Problem to solve:
Repeat the lines from the line with "Contributing" to the line with "linkedin.com/in/preethid28 GitHub: github.com/preethi2827" in the listing below, keeping both end lines and adding nothing.

Data for review:
════════════════
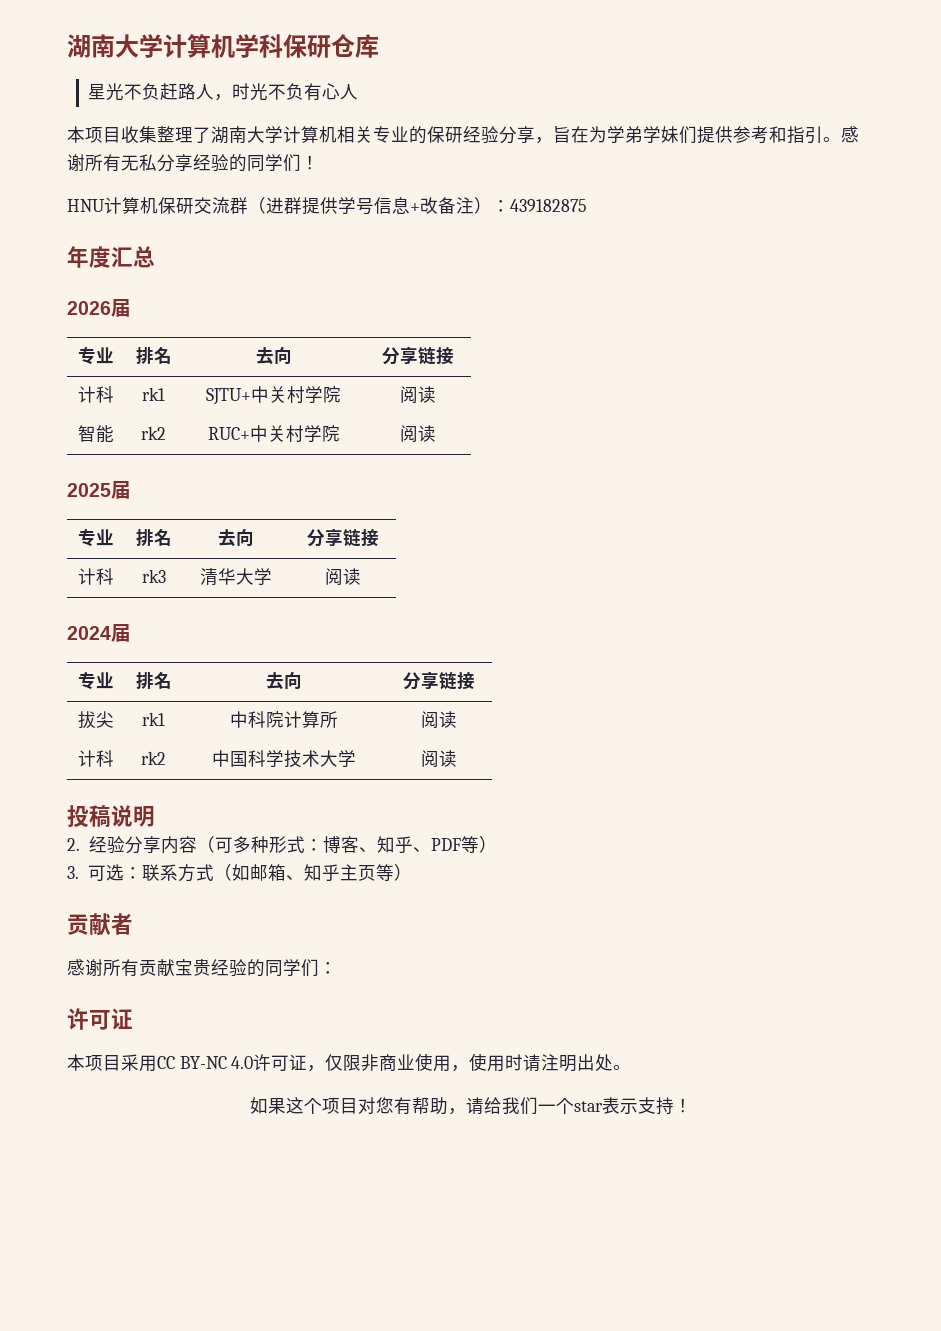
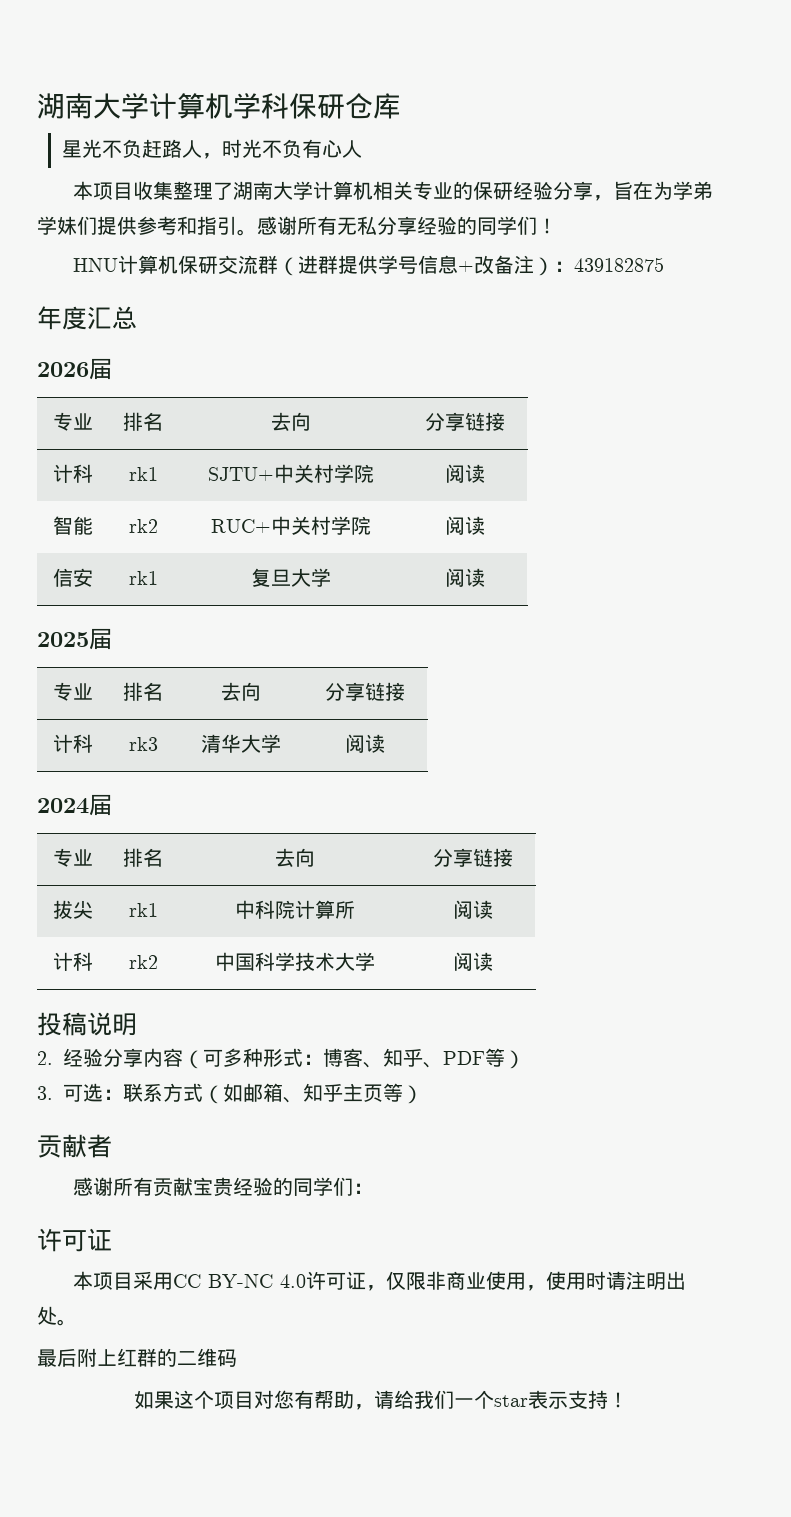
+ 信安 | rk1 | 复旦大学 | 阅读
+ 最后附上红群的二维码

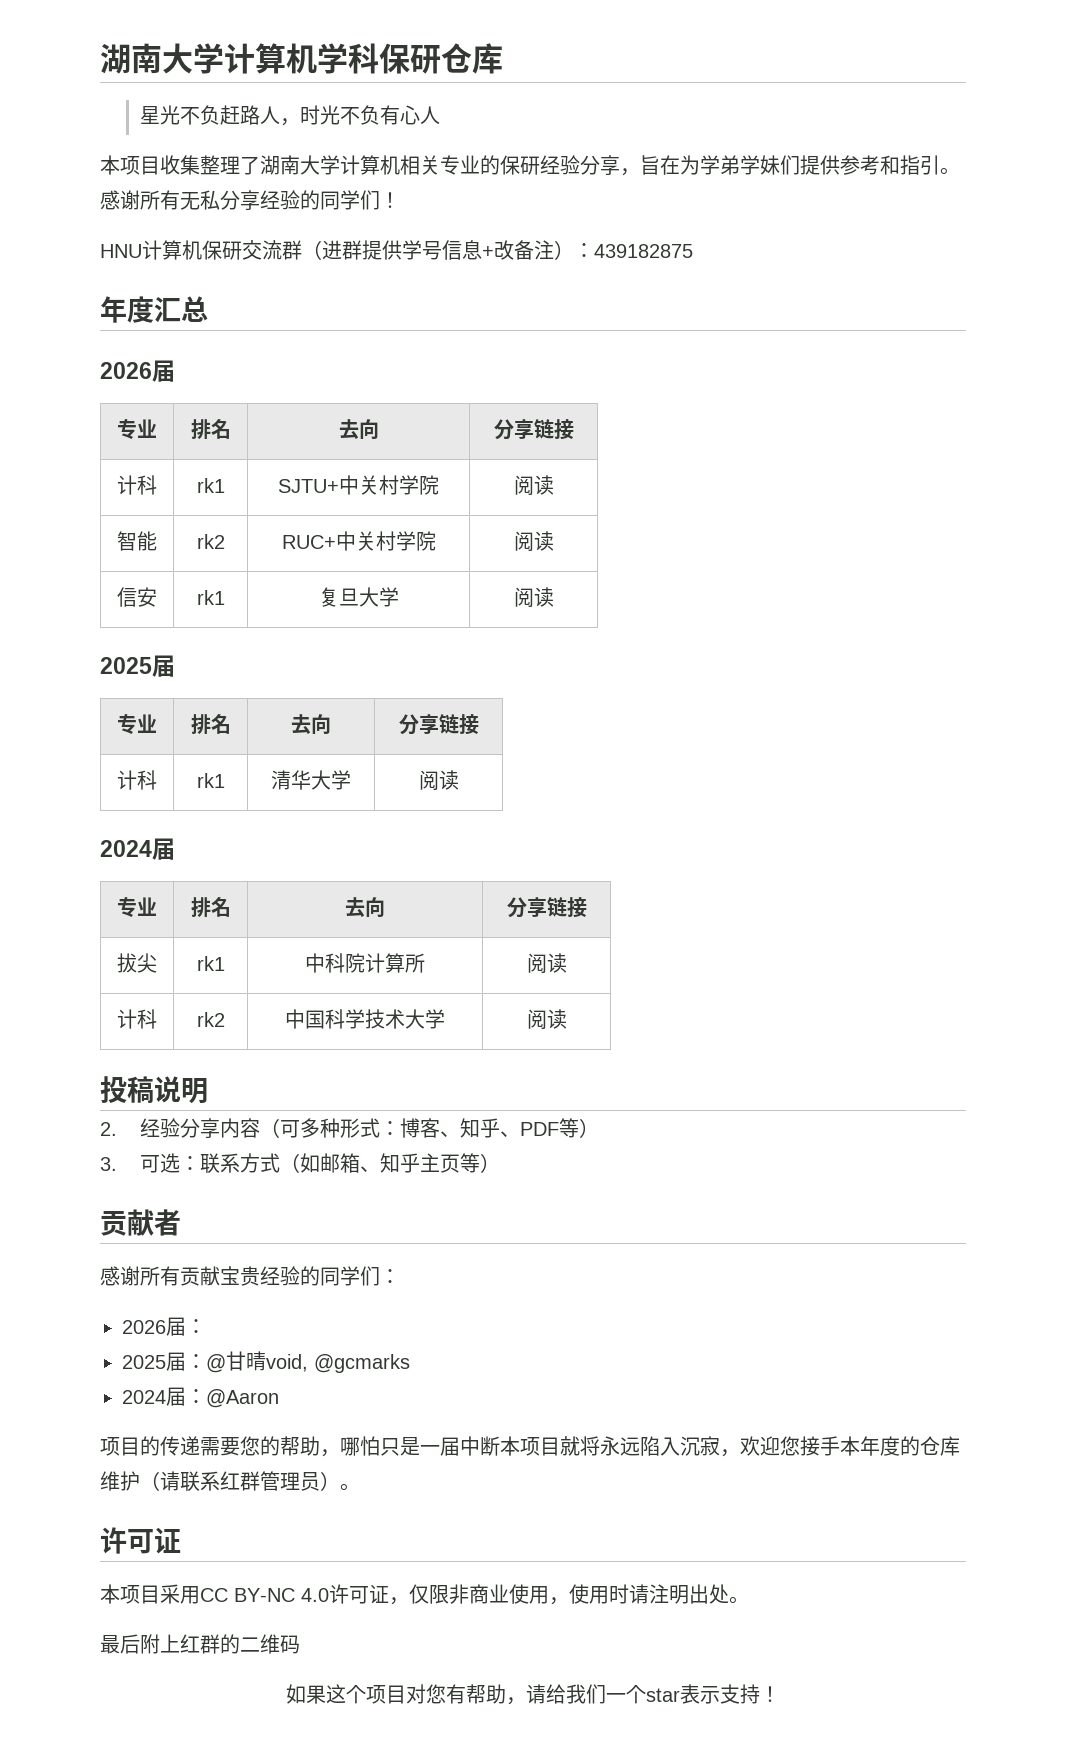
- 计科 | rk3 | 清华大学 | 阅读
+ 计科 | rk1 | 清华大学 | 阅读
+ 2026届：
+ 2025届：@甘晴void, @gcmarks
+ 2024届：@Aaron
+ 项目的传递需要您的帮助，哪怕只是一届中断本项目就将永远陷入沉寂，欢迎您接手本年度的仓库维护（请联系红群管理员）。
════════════════
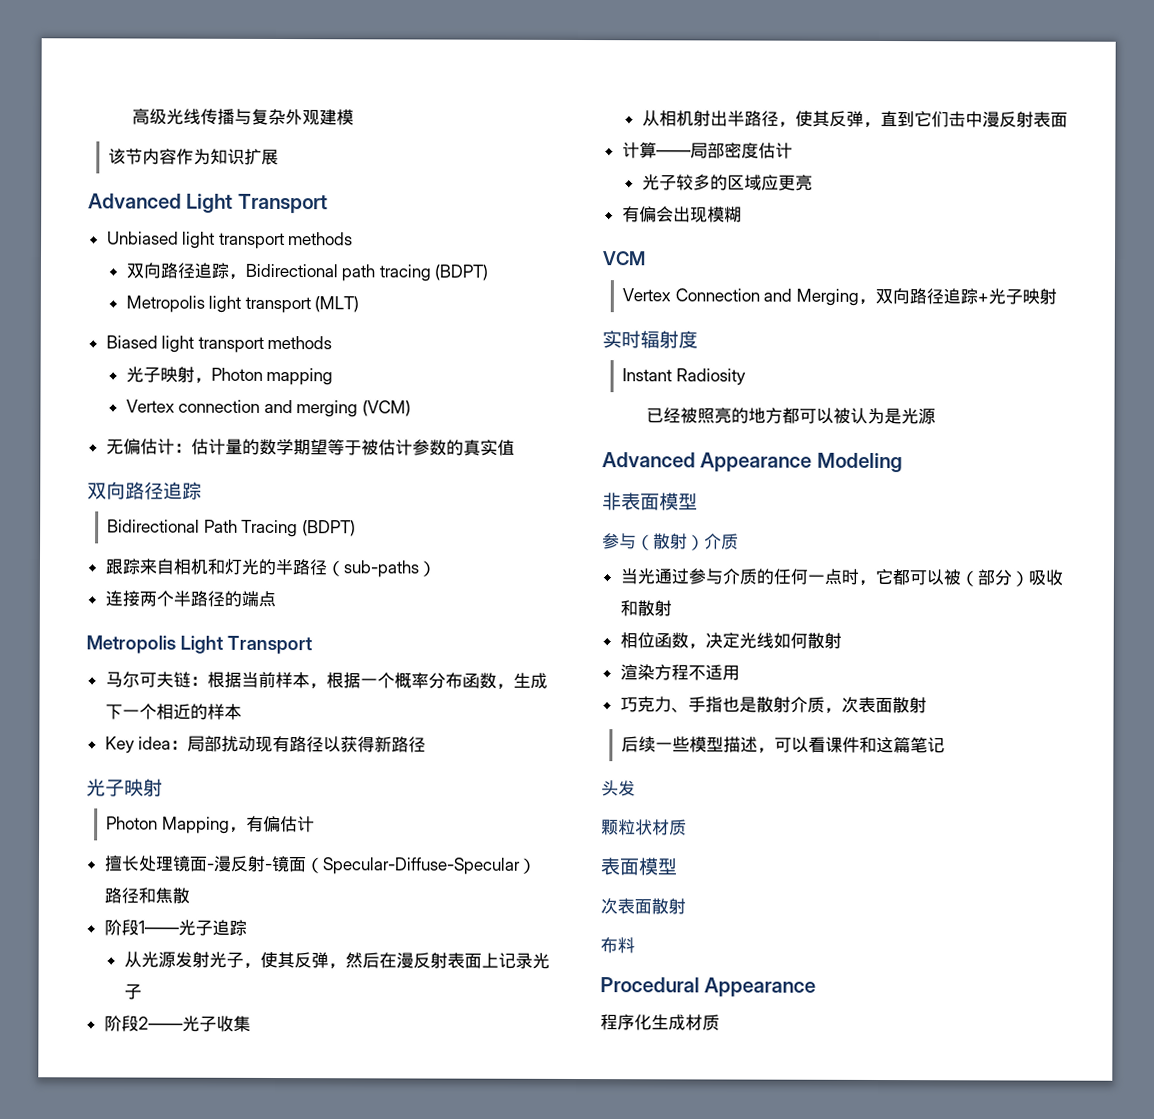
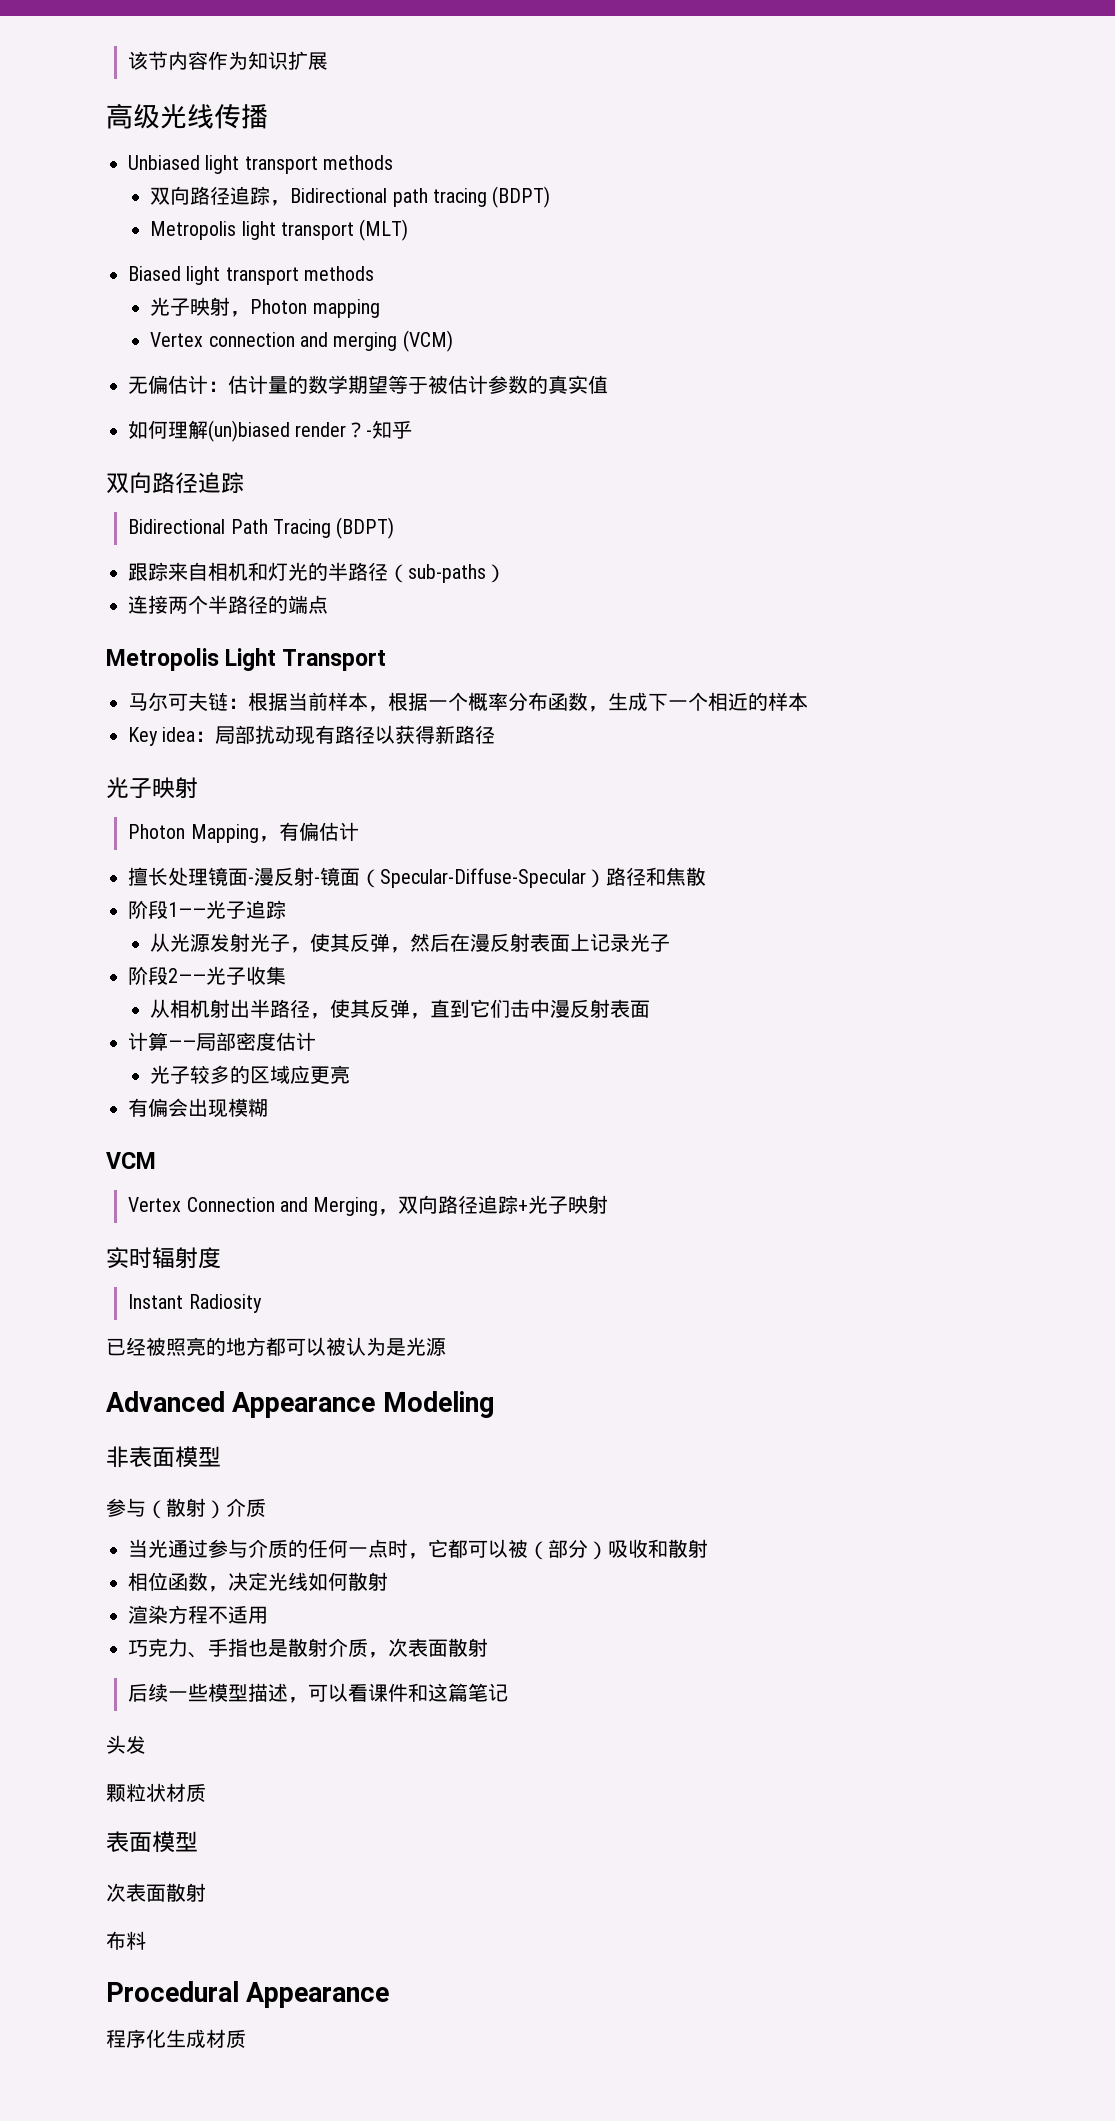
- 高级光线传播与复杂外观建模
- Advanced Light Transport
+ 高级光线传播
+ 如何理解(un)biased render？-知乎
════════════════
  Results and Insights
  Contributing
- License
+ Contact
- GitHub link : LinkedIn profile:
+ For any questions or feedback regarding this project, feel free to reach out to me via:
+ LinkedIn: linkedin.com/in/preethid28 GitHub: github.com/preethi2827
════════════════
Problem solution:
  Contributing
- License
+ Contact
- GitHub link : LinkedIn profile:
+ For any questions or feedback regarding this project, feel free to reach out to me via:
+ LinkedIn: linkedin.com/in/preethid28 GitHub: github.com/preethi2827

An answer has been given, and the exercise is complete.